◆ **Goal of the exercise**: Going through the data below, please show each line containing the string "none".

Data extracted from a collection:
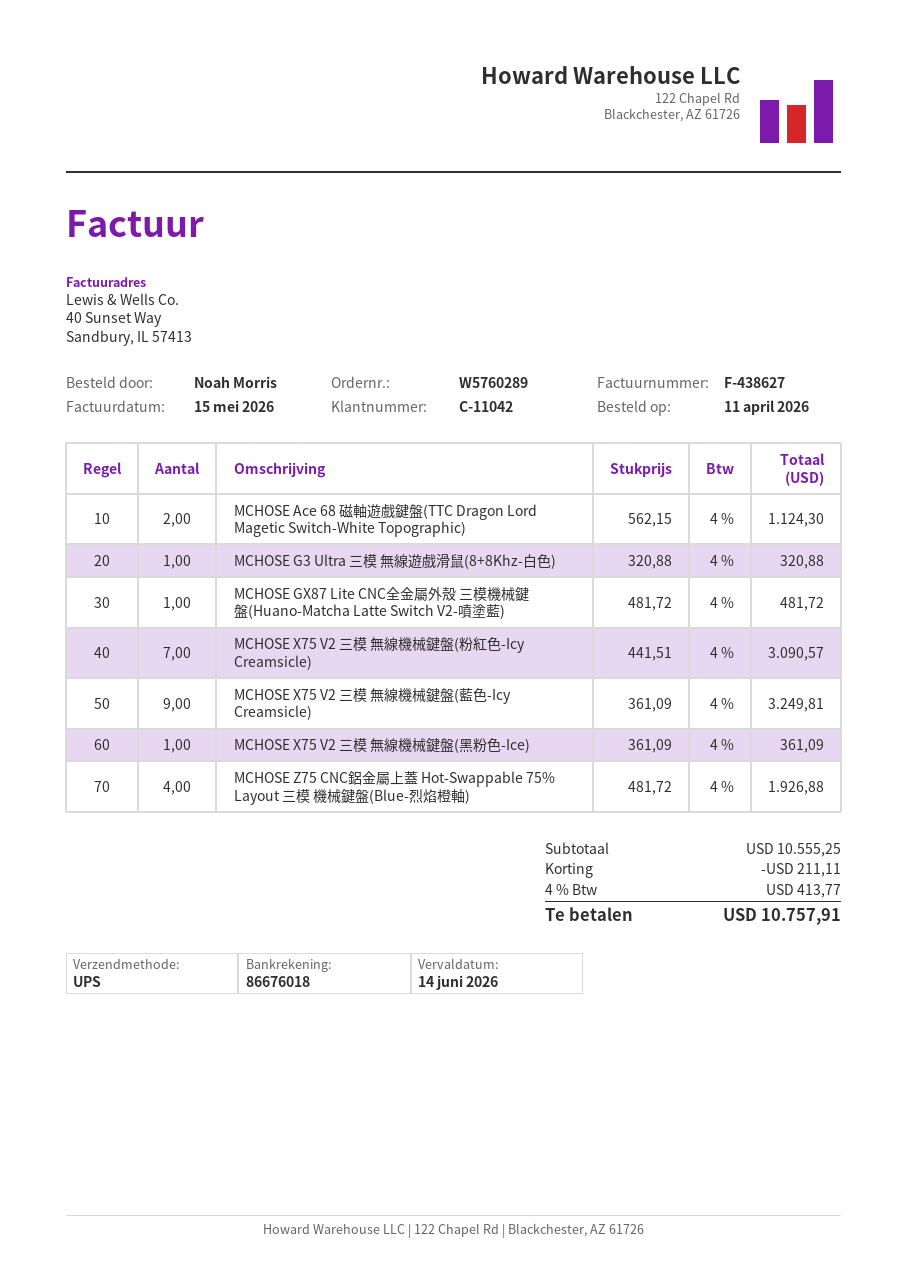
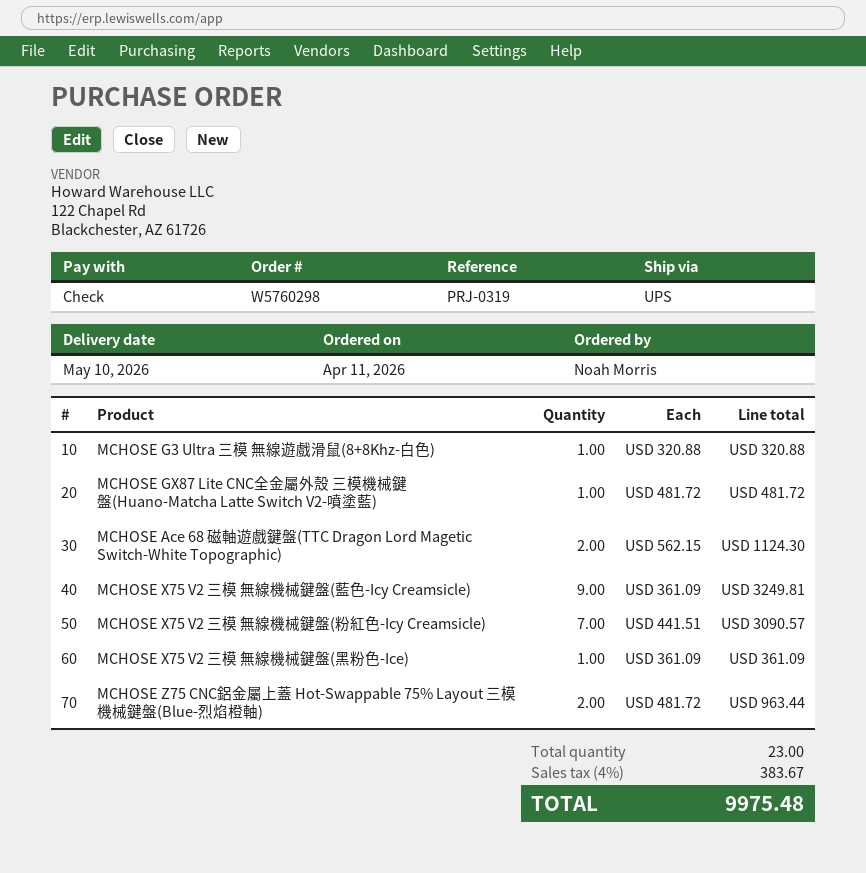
order number: W5760289 -> W5760298
MCHOSE Z75 CNC鋁金屬上蓋 Hot-Swappable 75% Layout 三模 機械鍵盤(Blue-烈焰橙軸): 4 x 481.72 = 1926.88 -> 2 x 481.72 = 963.44
discount: 211.11 -> none
tax: 4% = 413.77 -> 4% = 383.67
total: 10757.91 -> 9975.48

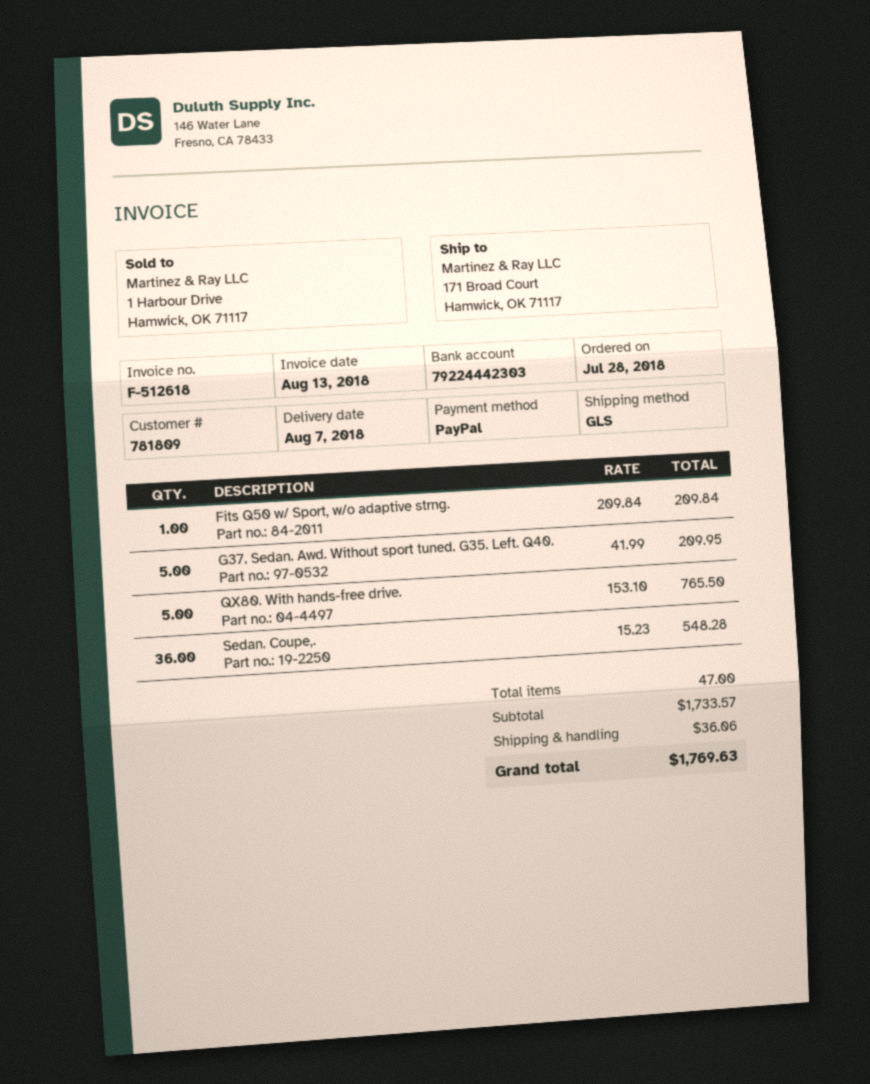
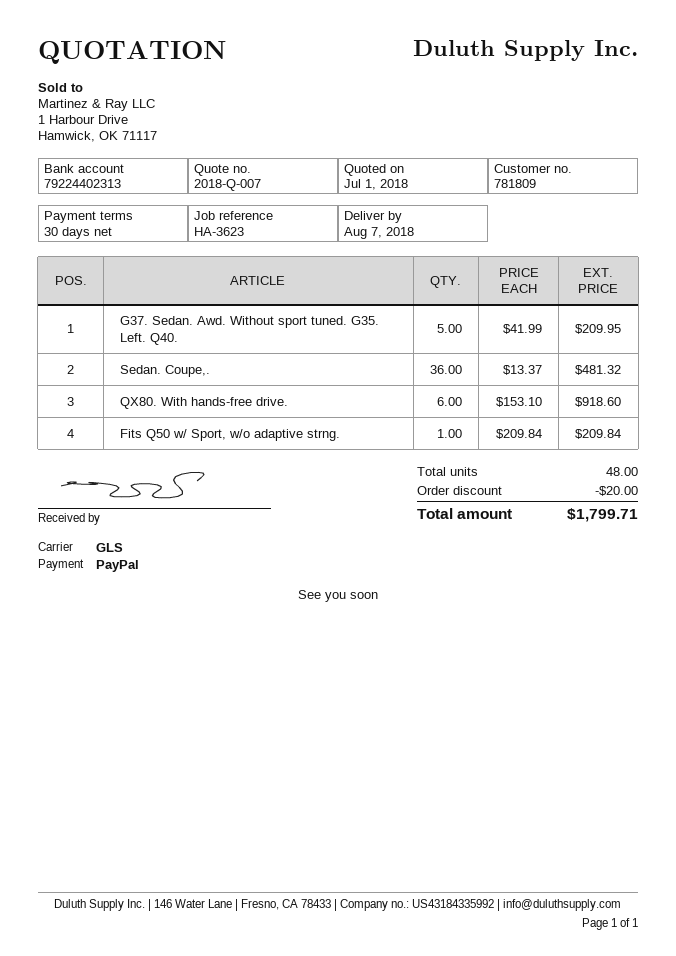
bank account: 79224442303 -> 79224402313
QX80. With hands-free drive.: 5 x 153.10 = 765.50 -> 6 x 153.10 = 918.60
Sedan. Coupe,.: 36 x 15.23 = 548.28 -> 36 x 13.37 = 481.32
total quantity: 47 -> 48
discount: none -> 20.00
shipping: 36.06 -> none
total: 1769.63 -> 1799.71

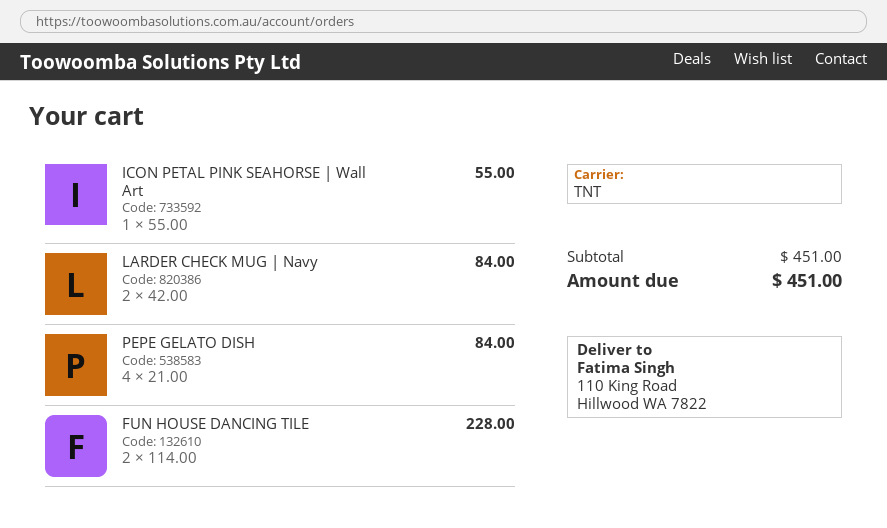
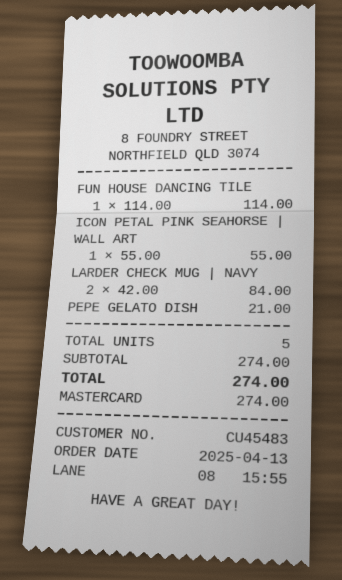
PEPE GELATO DISH: 4 x 21.00 = 84.00 -> 1 x 21.00 = 21.00
FUN HOUSE DANCING TILE: 2 x 114.00 = 228.00 -> 1 x 114.00 = 114.00
subtotal: 451.00 -> 274.00
total: 451.00 -> 274.00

◆ **Response**:
discount: 211.11 -> none
discount: none -> 20.00
shipping: 36.06 -> none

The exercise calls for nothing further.